Ordine del giorno di esponente Pd a sostegno di una normativa nazionale

(ANSA) - L'AQUILA, 09 FEB - Un indennizzo per i familiari delle vittime dei terremoti dell'Aquila e del Centro Italia: lo prevede un ordine del giorno, approvato all'unanimità dal Consiglio comunale del capoluogo abruzzese, presentato dal consigliere Pd Stefano Albano. "Grazie a questo voto, diamo forza a tutti i parlamentari abruzzesi che riterranno di sposare quella che è una battaglia di civiltà - commenta Albano -. Restiamo al fianco dei familiari e vigileremo finché non arriverà il risultato concreto". L'ordine del giorno, in particolare, impegna il presidente del Consiglio comunale, il sindaco e la giunta a "sostenere qualsiasi iniziativa politica, istituzionale e parlamentare volta all'ottenimento di una legge che preveda un indennizzo per i familiari delle vittime dei terremoti del Centro Italia". "Da anni il progetto di una legge che preveda indennizzi viene presentato e respinto, per ragioni sempre diverse, negando non solo un sostegno materiale, ma anche un riconoscimento morale" rileva l'esponente dell'opposizione al Comune dell'Aquila, ricordando come una misura analoga sia stata prevista, tramite apposita legge, per i familiari delle vittime della tragedia di Rigopiano.

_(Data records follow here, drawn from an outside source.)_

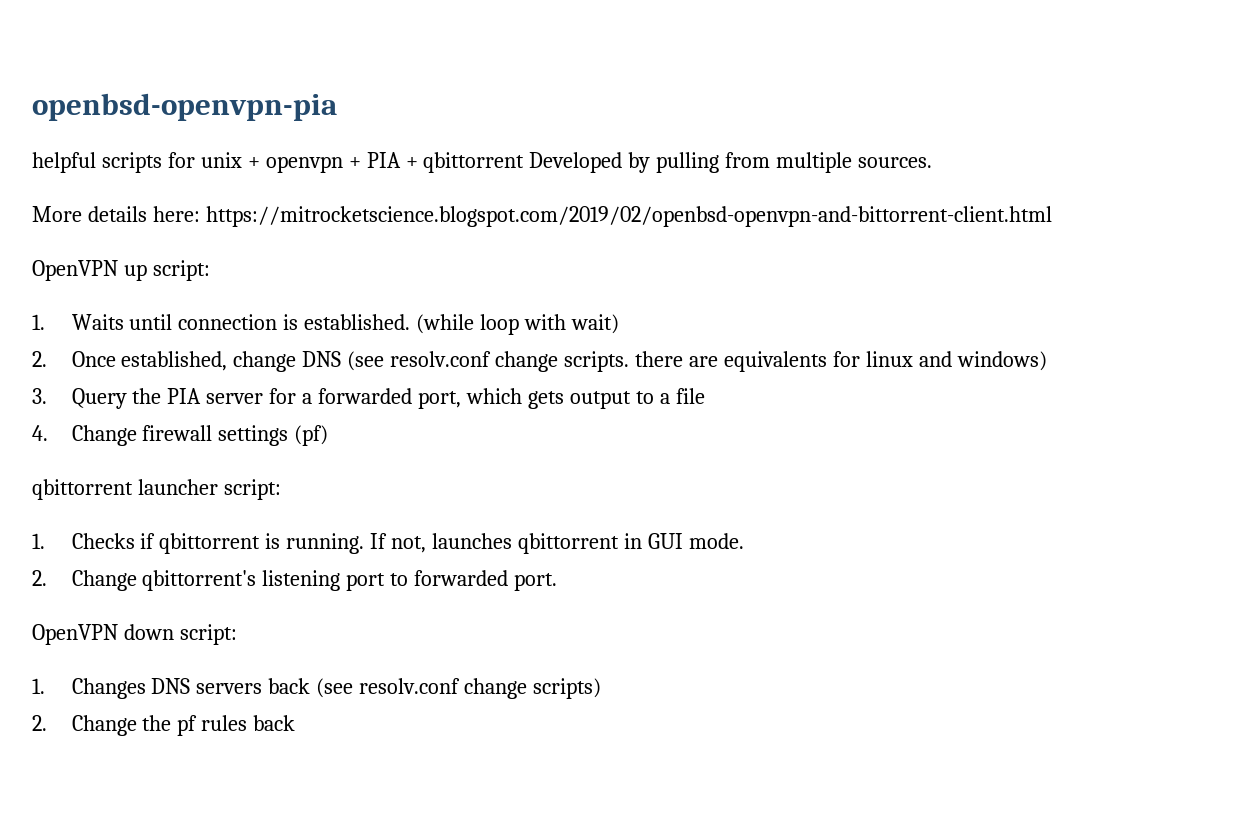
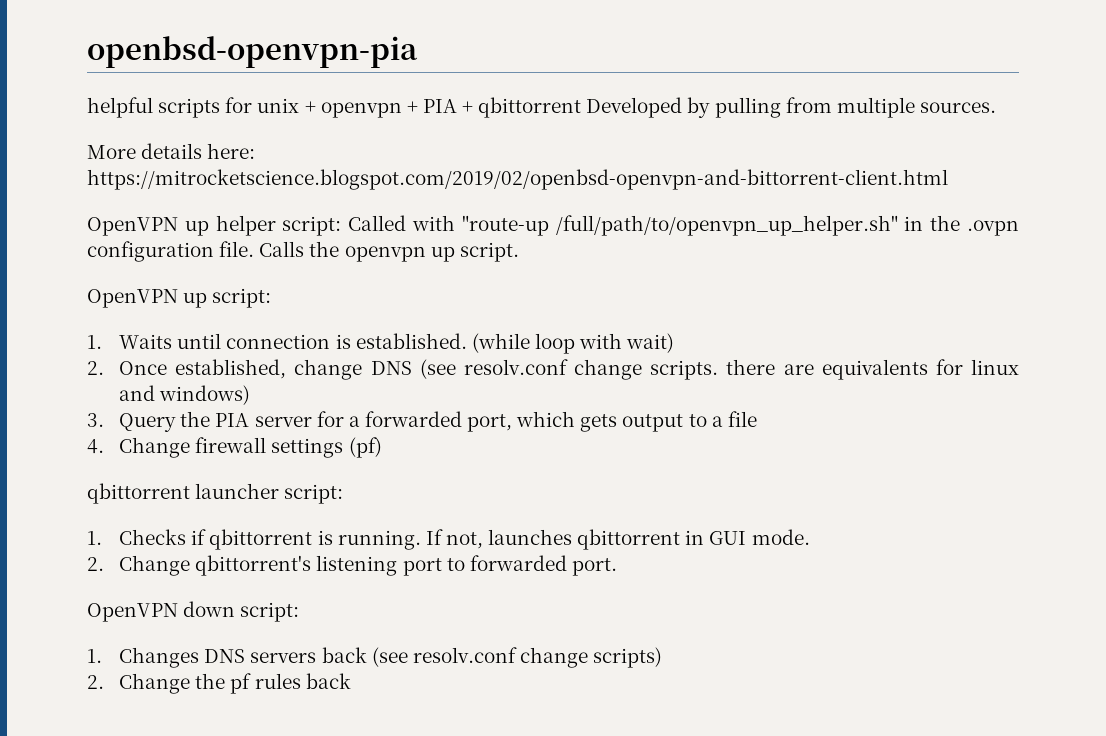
+ OpenVPN up helper script: Called with "route-up /full/path/to/openvpn_up_helper.sh" in the .ovpn configuration file. Calls the openvpn up script.

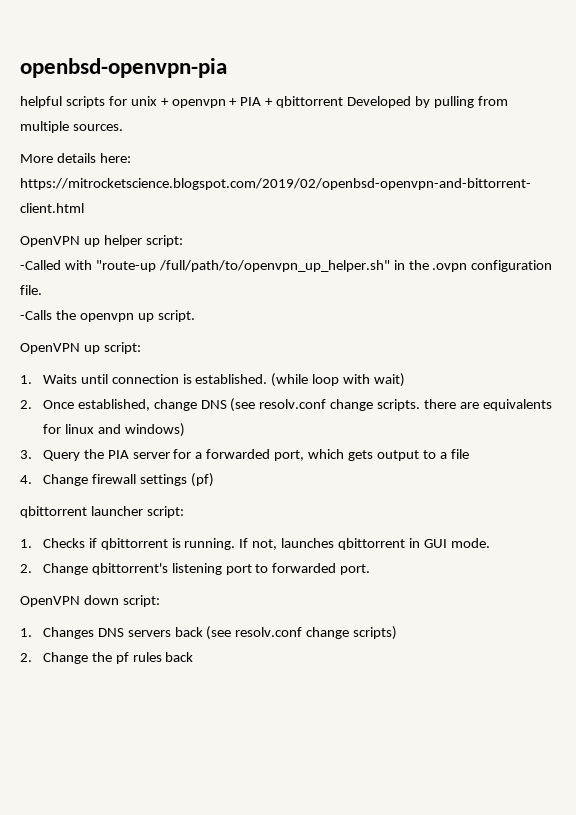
- OpenVPN up helper script: Called with "route-up /full/path/to/openvpn_up_helper.sh" in the .ovpn configuration file. Calls the openvpn up script.
+ OpenVPN up helper script:
+ -Called with "route-up /full/path/to/openvpn_up_helper.sh" in the .ovpn configuration file.
+ -Calls the openvpn up script.

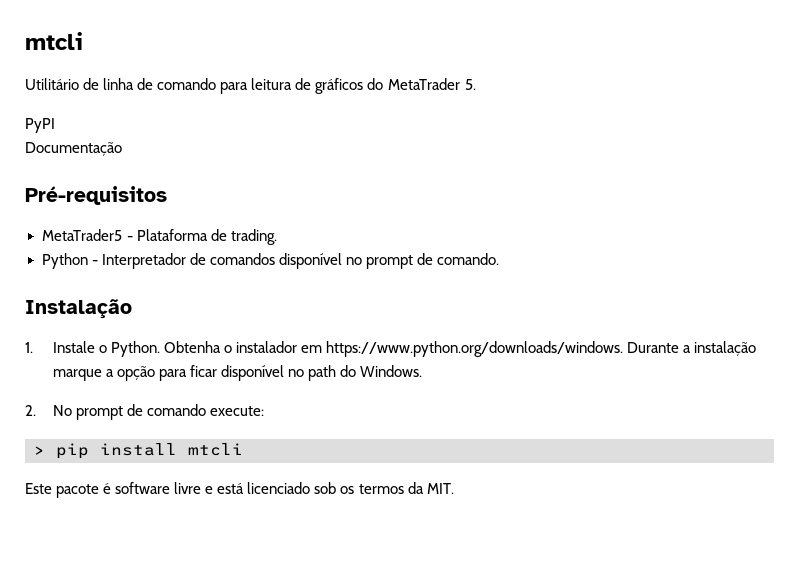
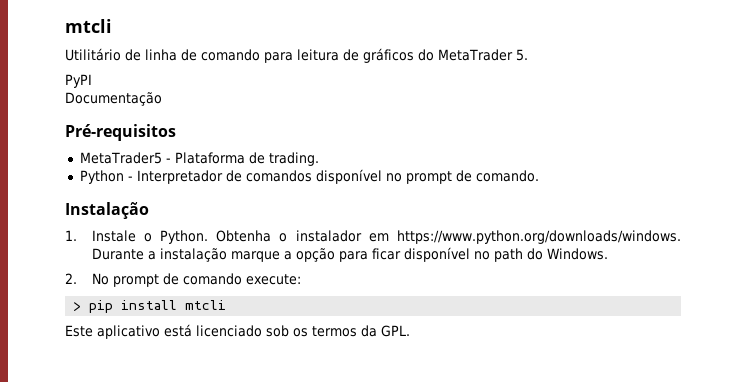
- Este pacote é software livre e está licenciado sob os termos da MIT.
+ Este aplicativo está licenciado sob os termos da GPL.

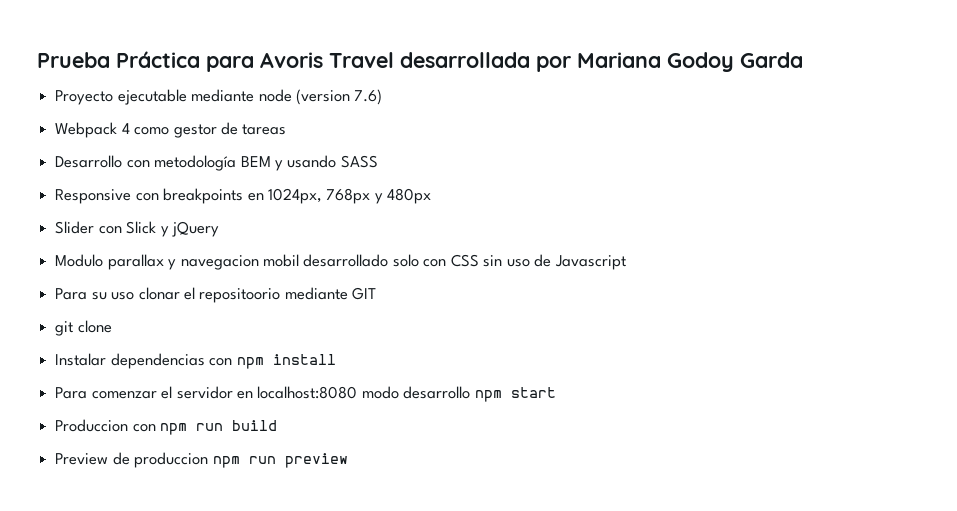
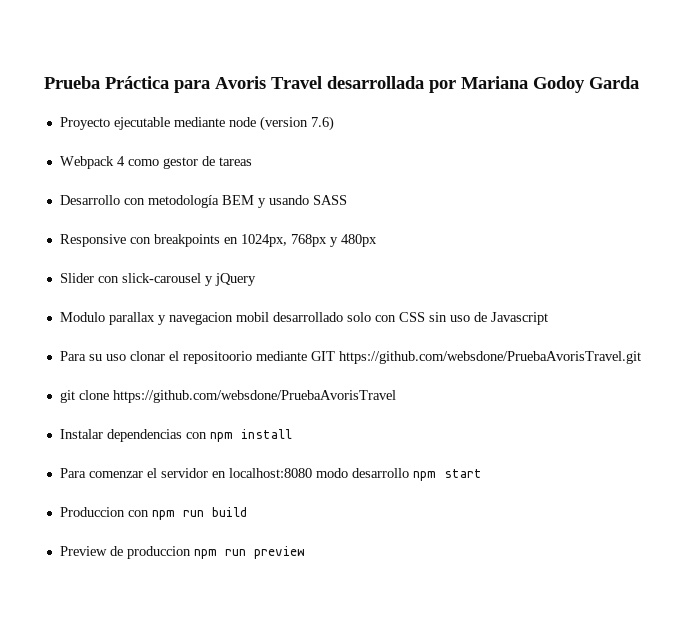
- Slider con Slick y jQuery
+ Slider con slick-carousel y jQuery
- Para su uso clonar el repositoorio mediante GIT
+ Para su uso clonar el repositoorio mediante GIT https://github.com/websdone/PruebaAvorisTravel.git
- git clone
+ git clone https://github.com/websdone/PruebaAvorisTravel

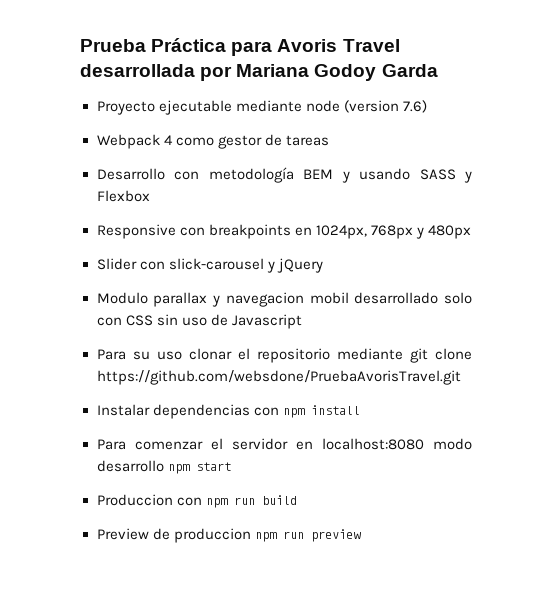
- Desarrollo con metodología BEM y usando SASS
+ Desarrollo con metodología BEM y usando SASS y Flexbox
- Para su uso clonar el repositoorio mediante GIT https://github.com/websdone/PruebaAvorisTravel.git
- git clone https://github.com/websdone/PruebaAvorisTravel
+ Para su uso clonar el repositorio mediante git clone https://github.com/websdone/PruebaAvorisTravel.git

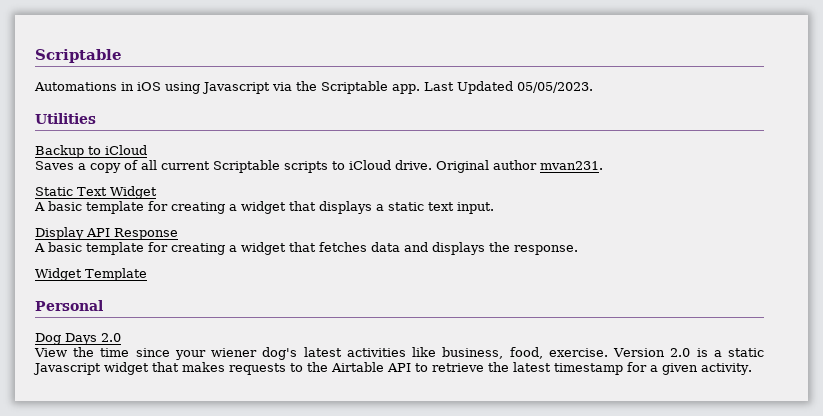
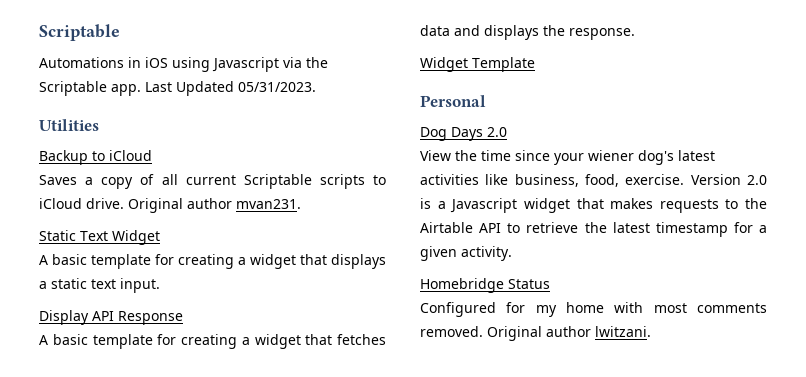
- Last Updated 05/05/2023.
+ Last Updated 05/31/2023.
- Version 2.0 is a static Javascript widget that makes requests to the Airtable API to retrieve the latest timestamp for a given activity.
+ Version 2.0 is a Javascript widget that makes requests to the Airtable API to retrieve the latest timestamp for a given activity.
+ Homebridge Status
+ Configured for my home with most comments removed. Original author lwitzani.

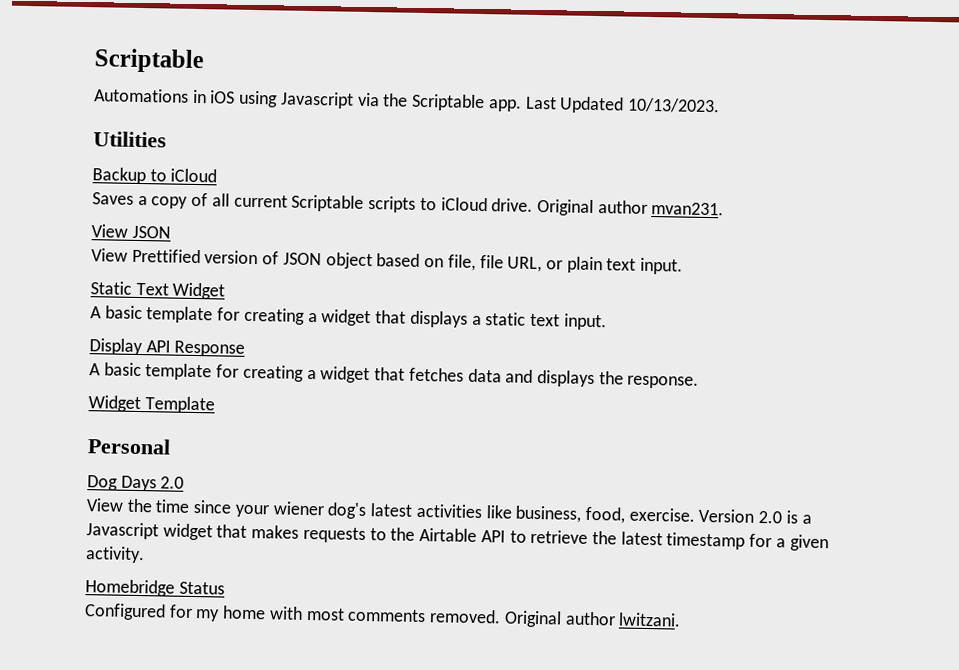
- Last Updated 05/31/2023.
+ Last Updated 10/13/2023.
+ View JSON
+ View Prettified version of JSON object based on file, file URL, or plain text input.

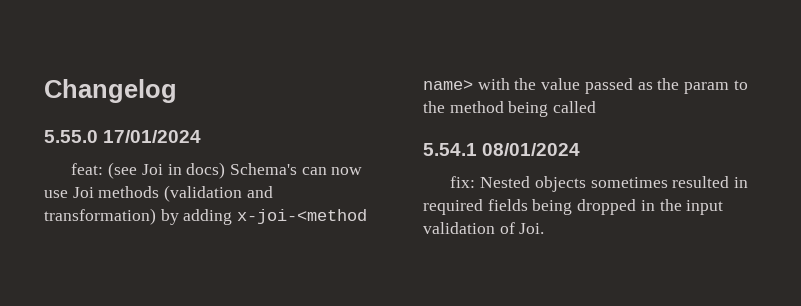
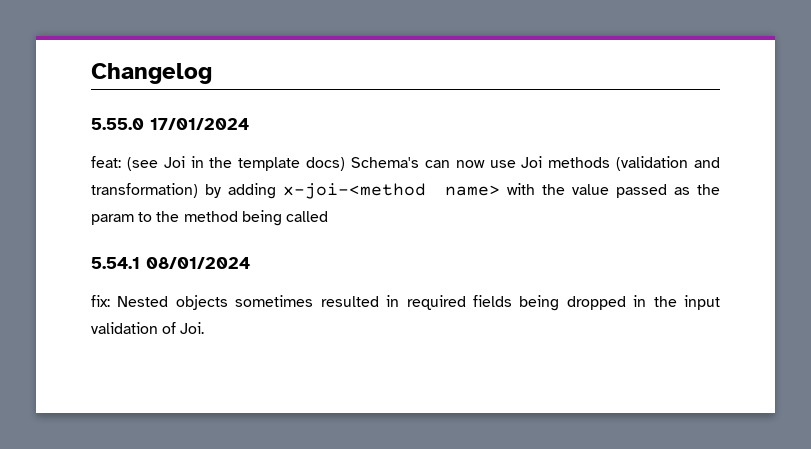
- feat: (see Joi in docs) Schema's can now use Joi methods (validation and transformation) by adding x-joi-<method name> with the value passed as the param to the method being called
+ feat: (see Joi in the template docs) Schema's can now use Joi methods (validation and transformation) by adding x-joi-<method name> with the value passed as the param to the method being called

Albano ringrazia il senatore dem Michele Fina, che in Parlamento si è fatto promotore di un disegno di legge e di un emendamento alla legge di bilancio, poi bocciato, e l'avvocato Maria Grazia Piccinini, madre di Ilaria Rambaldi, studentessa di Ingegneria morta il 6 aprile 2009 in via Campo di Fossa. Piccinini, a dicembre scorso, è intervenuta nella Conferenza dei capigruppo a nome delle associazioni dei familiari delle vittime dei terremoti del Centro Italia e ha scritto al presidente del Consiglio, Giorgia Meloni, e al ministro delle Infrastrutture, Matteo Salvini, chiedendo di sanare la disparità di trattamento. (ANSA).